Would you like to join us on a incredible journey of faith and service?  El Sendero is looking for short and long term missionaries to serve along beside us.  Maybe the person we are looking for is you!!!  Don't know Spanish?  Neither did they!  Don't know the culture?  Neither did they?  Not Spring Chickens anymore?  Neither are they (though I swear I think they might be younger than I am).

If you have an interested bone in your body, please send me a message to let me know.  One tiny interested bone is all that it takes.  I will twist that tiny bone until we see you here!


Have we been open two full weeks already?


We have!  Week two was super awesome and here are some reasons why!

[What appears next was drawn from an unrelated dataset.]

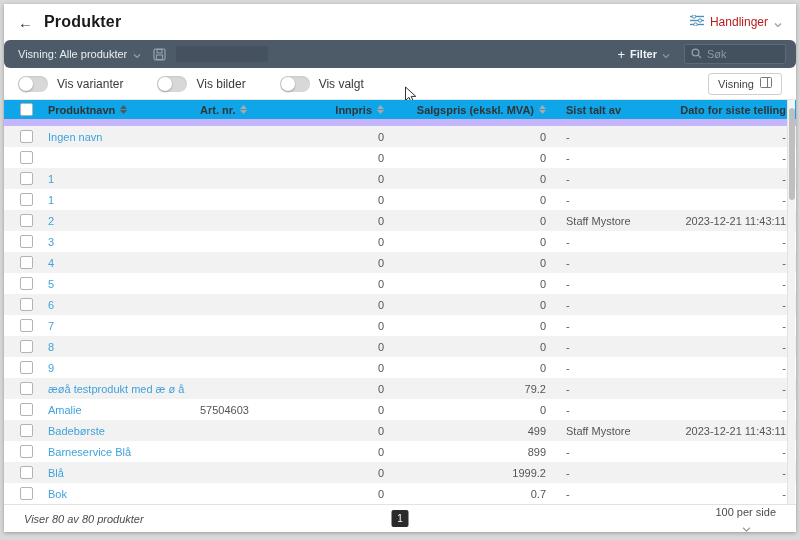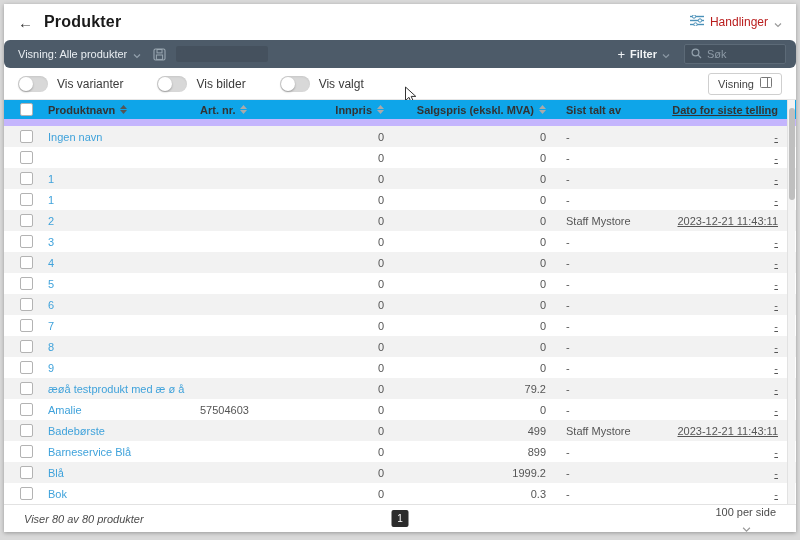"Dato for siste telling" .th.last, .td.last { padding-right: 18px -> 10px; text-decoration: underline -> none }
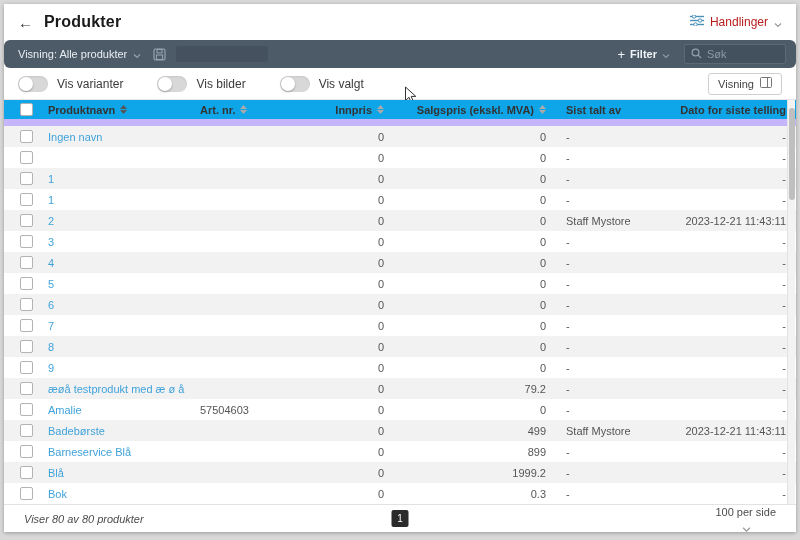"0.3" div.td { text: 0.3 -> 0.7 }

  • Daniel came back.  Everyday.  I have taken to reserving the uno game for him.  He really likes Uno and I hope he invites me to play soon.  He and his friends must have changed the rules.  The Uno I remember is a little boring but they are everything BUT bored!
  • We gave out cupcakes at random.  They didn't have rotten frosting but they were a bit on the heavy side...  I made them.  I didn't add enough liquid AND I overcooked them.
  • My mom made peppermint patties and they sold out.  YUMMY, those things are delicious!
  • We have an ice-cream freezer now!  I get to play popsicle man as I hand out various frozen treats. Ice cream sandwiches are uber popular.
  • Cristina left, but before she did she met with pastors, youth leaders, and youth from around the city.  During a Sunday School teacher's training meeting, she sat down with a young girl who had come with her mother and the two of them opened and read the Bible together.  No fluffy lesson for this little girl, she, like so many Lojanos, longed for God's Word.
  • The youth group from my church met at Sendero and we began a study through the book of Proverbs.  Jonathan also decided to prove he was a boss at Ping Pong and proceeded to win a match against every person in the building.  He even won when he played himself against teams.
  • We hosted two VERY large birthday party.  There was a cake fiasco which I will spare you the details of but it involved a lot of panic.  Our new Spotlight Club room makes a perfect place for a birthday party.
  • Karaoke continues to be popular and someone even offered to pay us to allow him to skip ahead of the line.
  • Our Ping Pong table is so popular that we had a two hour wait at one point.  We need a second table. 
  • We saw God answer our prayers over and over again.  It was amazing and exciting!  For example, we have noticed that the new location is hugely popular with groups of boys so on the night that Sandra and I worked together we sat down and prayed that God would send in some groups of girls/women.  Five different groups of girls came in that night!  
  • Spotlight started up again and we talked about a museum of broken relationships and then had a lovely discussion about Christ redeems broken relationships.  My small group had a three men in various stages of their walk with Christ and our discussion was lively and fun.  
  • I MADE THE BEST CAPUCHINOS I HAVE EVER MADE IN MY LIFE!!!!  I have to tell you, I could not wait to deliver those gorgeous drinks to the woman and her friends who had ordered them.  They pointed to their three children and I reluctantly placed those three perfect drinks in front of three very young children who then proceeded to slurp them down with complete abandon.   One of those kids actually licked the cup clean.  
  • We had another discipleship training class in which I often had to step in and translate because our Spanish teacher, Maria, kept forgetting she had to translate.  I think she kept doing that on purpose.